Does anybody else feel like this sometimes. Is 'being normal' such a bad thing. Do we have to be exceptional all the time, because lets face it, its pretty tiring trying to be what Ed voice tells us we should be. And then I made a list of some of the things that I like in the world and realised that they were normal things that I don't appreciate because Im so busy listening to my ED voice and trying to be 'normal' according to what that voice tells me.
I hope all this makes some sense and that everybody had a good Paddy's day.
Amanda
xxx










Comments
Re robin
Hi Robin just wanted to say thanks a mil for that post bcoz atm i'm completly ingrainded in numbers sizes everything you said there summed it up and especially then comparing to others and its just such tortoure being locked in your head with only sizes and numbers in your life and depending your worth on it.I've been having a difficult time lately and you have just gave me a bit of hope i think i really needed it bcoz i know i want this no matter how much i fight with myself and others that i dont and i want to give up and just clinging onto the condtion i know i want a free life somewhere in me even when i dont admit it or believe its possible for me - somewhere in me even if it doesnt come out that much or isnt that big wants all this freedom and life and i know i will probably read this post 2mo and cringe at how riduclous i was or how i was bluffing and all other reasons but for now i really thank you!
Focus on HOPE...
Hello my dear...
How wonderful, what a powerful reply, I am impressed.

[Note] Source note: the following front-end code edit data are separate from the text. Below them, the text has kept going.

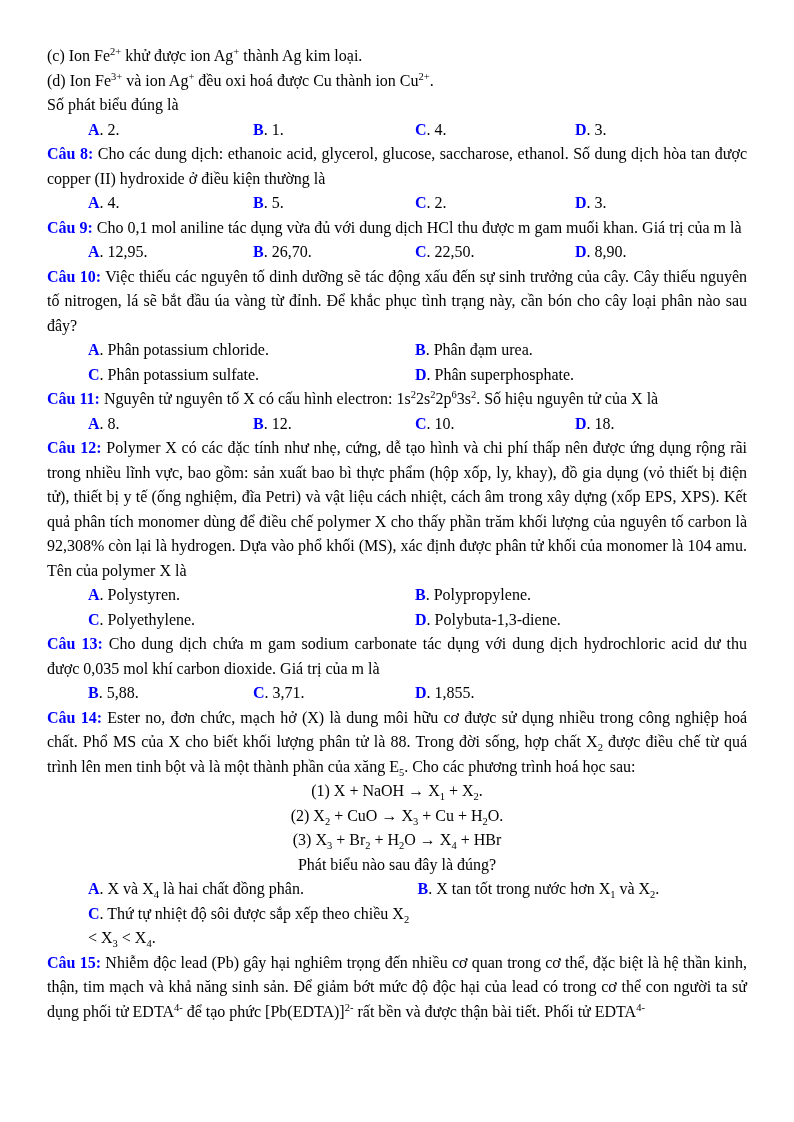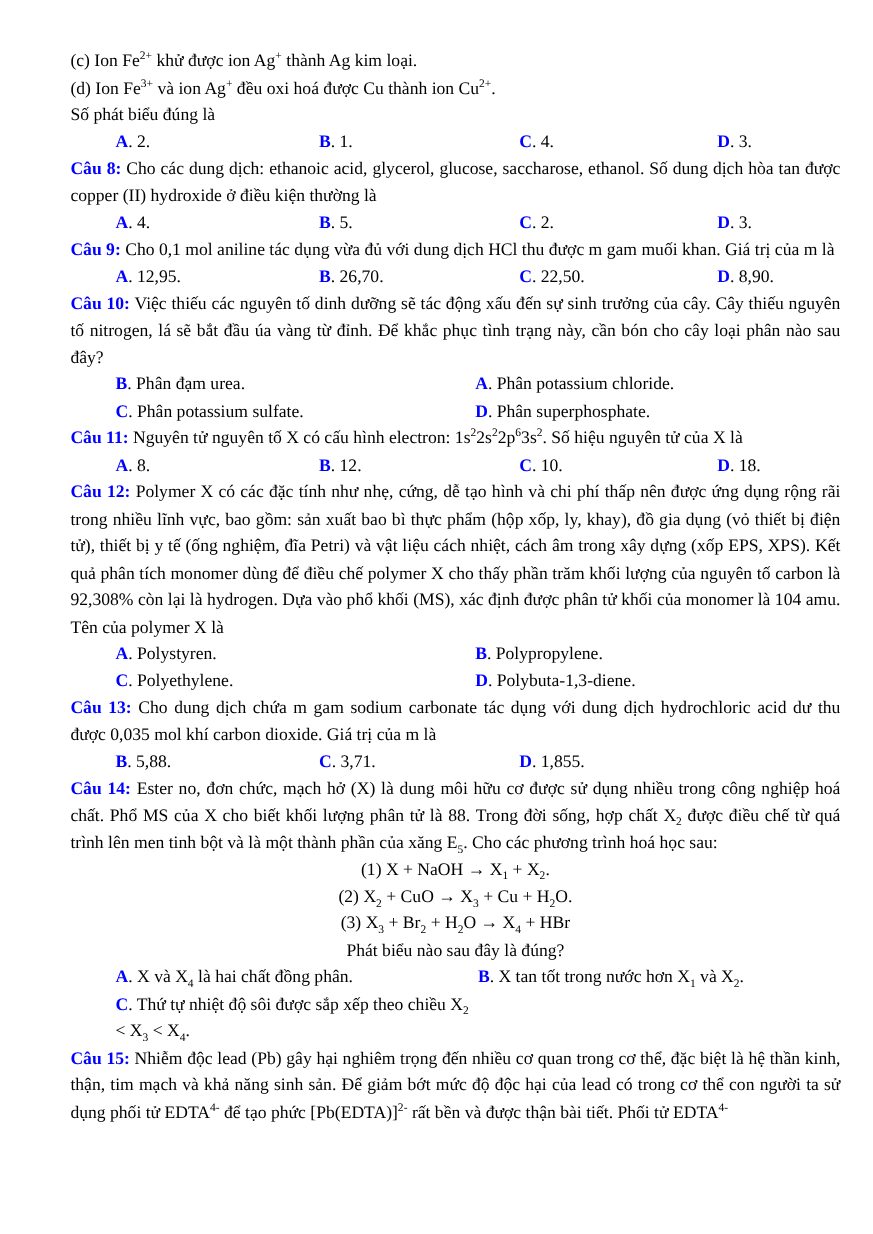--- a/index.html
+++ b/index.html
@@ -11,21 +11,21 @@
     width: 794px;
     height: 1122px;
     position: relative;
     font-family: "Liberation Serif", "DejaVu Serif", serif;
     font-size: 16px;
     color: #000000;
     overflow: hidden;
   }
   .page {
     position: absolute;
-    left: 64px;
+    left: 47px;
     top: 44px;
     width: 700px;
     line-height: 24.5px;
   }
   .para {
     text-align: justify;
   }
   .plain {
     text-align: center;
   }
@@ -35,21 +35,21 @@
   }
   sup, sub {
     font-size: 10.5px;
     line-height: 0;
   }
   .opts {
     display: grid;
     padding-left: 41px;
     text-align: left;
   }
-  .cols4 { grid-template-columns: 165px 162px 160px auto; gap: 20px; }
+  .cols4 { grid-template-columns: 165px 162px 160px auto; }
   .cols2 { grid-template-columns: 327px auto; }
   .cols1 { grid-template-columns: 1fr 1fr; }
   .opt { white-space: normal; }
 </style>
 </head>
 <body>
 
 <div class="page">
     <div class="para"><span>(c) Ion Fe</span><sup>2+</sup><span> khử được ion Ag</span><sup>+</sup><span> thành Ag kim loại.</span></div>
     <div class="para"><span>(d) Ion Fe</span><sup>3+</sup><span> và ion Ag</span><sup>+</sup><span> đều oxi hoá được Cu thành ion Cu</span><sup>2+</sup><span>.</span></div>
@@ -69,22 +69,22 @@
     </div>
     <div class="para"><span class="qlabel">Câu 9:</span><span> Cho 0,1 mol aniline tác dụng vừa đủ với dung dịch HCl thu được m gam muối khan. Giá trị của m là</span></div>
     <div class="opts cols4">
       <span class="opt"><span class="qlabel">A</span><span>. 12,95.</span></span>
       <span class="opt"><span class="qlabel">B</span><span>. 26,70.</span></span>
       <span class="opt"><span class="qlabel">C</span><span>. 22,50.</span></span>
       <span class="opt"><span class="qlabel">D</span><span>. 8,90.</span></span>
     </div>
     <div class="para"><span class="qlabel">Câu 10:</span><span> Việc thiếu các nguyên tố dinh dưỡng sẽ tác động xấu đến sự sinh trưởng của cây. Cây thiếu nguyên tố nitrogen, lá sẽ bắt đầu úa vàng từ đỉnh. Để khắc phục tình trạng này, cần bón cho cây loại phân nào sau đây?</span></div>
     <div class="opts cols2">
+      <span class="opt"><span class="qlabel">A</span><span>. Phân potassium chloride.</span></span>
       <span class="opt"><span class="qlabel">B</span><span>. Phân đạm urea.</span></span>
-      <span class="opt"><span class="qlabel">A</span><span>. Phân potassium chloride.</span></span>
       <span class="opt"><span class="qlabel">C</span><span>. Phân potassium sulfate.</span></span>
       <span class="opt"><span class="qlabel">D</span><span>. Phân superphosphate.</span></span>
     </div>
     <div class="para"><span class="qlabel">Câu 11:</span><span> Nguyên tử nguyên tố X có cấu hình electron: 1s</span><sup>2</sup><span>2s</span><sup>2</sup><span>2p</span><sup>6</sup><span>3s</span><sup>2</sup><span>. Số hiệu nguyên tử của X là</span></div>
     <div class="opts cols4">
       <span class="opt"><span class="qlabel">A</span><span>. 8.</span></span>
       <span class="opt"><span class="qlabel">B</span><span>. 12.</span></span>
       <span class="opt"><span class="qlabel">C</span><span>. 10.</span></span>
       <span class="opt"><span class="qlabel">D</span><span>. 18.</span></span>
     </div>

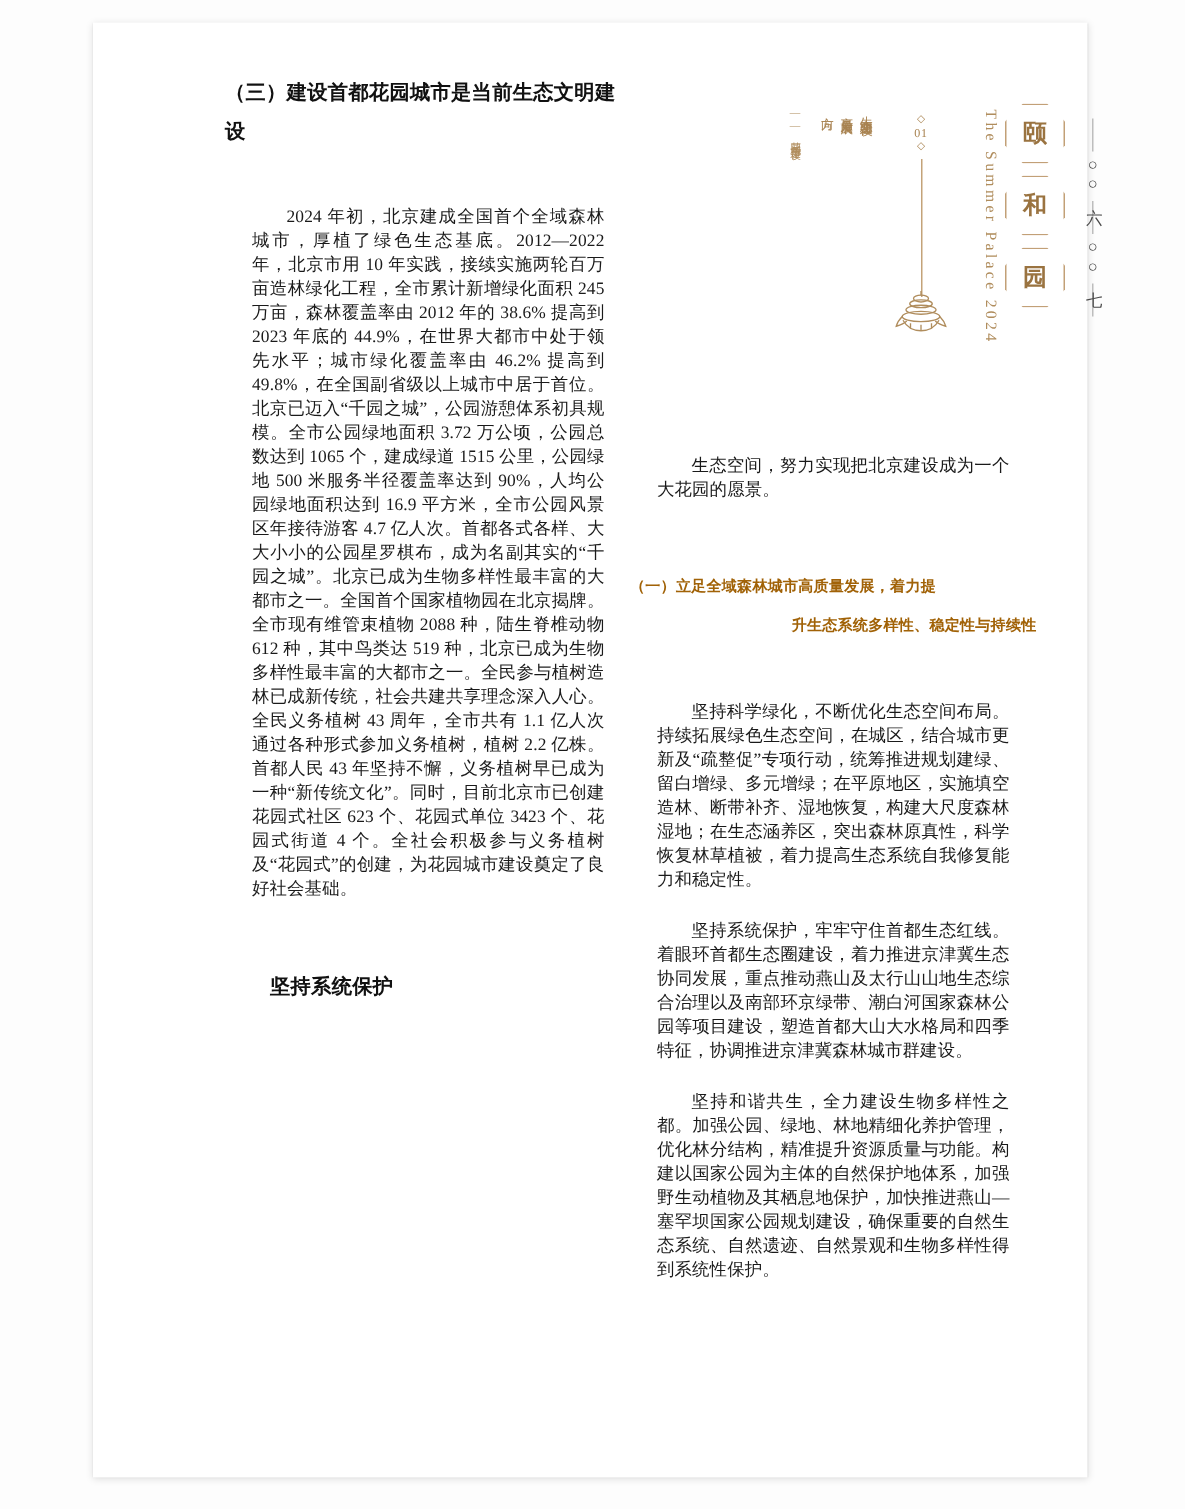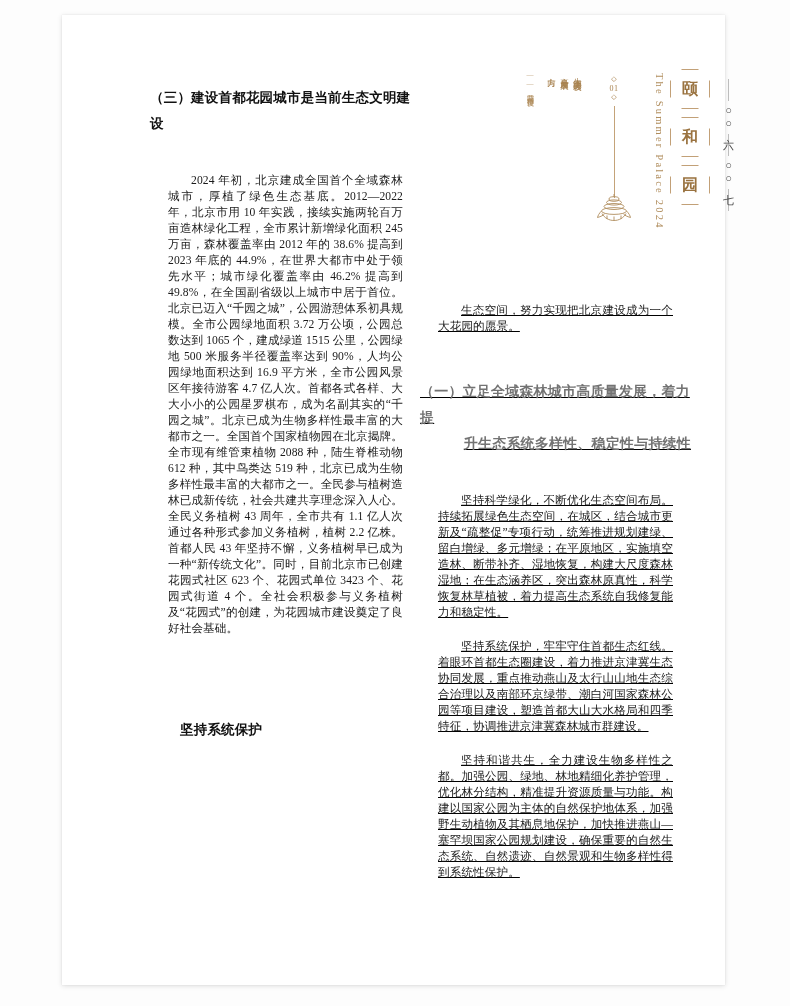--- a/index.html
+++ b/index.html
@@ -161,38 +161,37 @@
     color: #4a4a4a;
   }
 
   
   .col {
     position: absolute;
     top: 0;
     width: 271px;
   }
   .col-left  { left: 88px; }
-  .col-right { left: 358px; text-decoration: underline; }
+  .col-right { left: 358px; }
 
   .h2 {
     font-size: 13.5px;
     font-weight: bold;
     line-height: 26px;
     color: #111;
     letter-spacing: 0.2px;
     font-family: "Liberation Serif", "DejaVu Serif", serif;
-    margin-top: 36px;
   }
   .h2 .l2 { display: block; padding-left: 30px; }
 
   .h3 {
-    font-size: 14px;
+    font-size: 10px;
     font-weight: bold;
     line-height: 26px;
-    color: #737373;
+    color: #a16207;
     letter-spacing: 0.2px;
   }
   .h3 .l2 { display: block; padding-left: 28px; text-align: right; }
 
   p.body {
     font-size: 11.6px;
     line-height: 16px;
     color: #1a1a1a;
     margin: 18px;
     text-align: justify;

You already show such awareness, don't play yourself small.
You know, the condition is so used to latch on, not only numbers, but also any kind of negative statement...
You are so much more!!!
But see, you are already setting your feet up for a trip towards recovery, in reading on iceberg, in writing, fantastic!!!
Keep phrases like...
..."bcoz i know i want this"...
...and...
..."somewhere in me even if it doesnt come out that much or isnt that big wants all this freedom and life"...
These phrases came, belief it or not, FROM YOUR OWN FINGERS...
Magnify the positive, put a stop sign up for the negative...
The condition is a dirty old liar, it is deadly poison in form of words and false negative beliefs.
The GOOD MESSAGE is:
There is HOPE,
because FULL RECOVERY IS POSSIBLE,
and IT IS POSSIBLE FOR EVERYONE...no matter what...
You too can, step by step, learn to change your focus and begin to look at HOPE.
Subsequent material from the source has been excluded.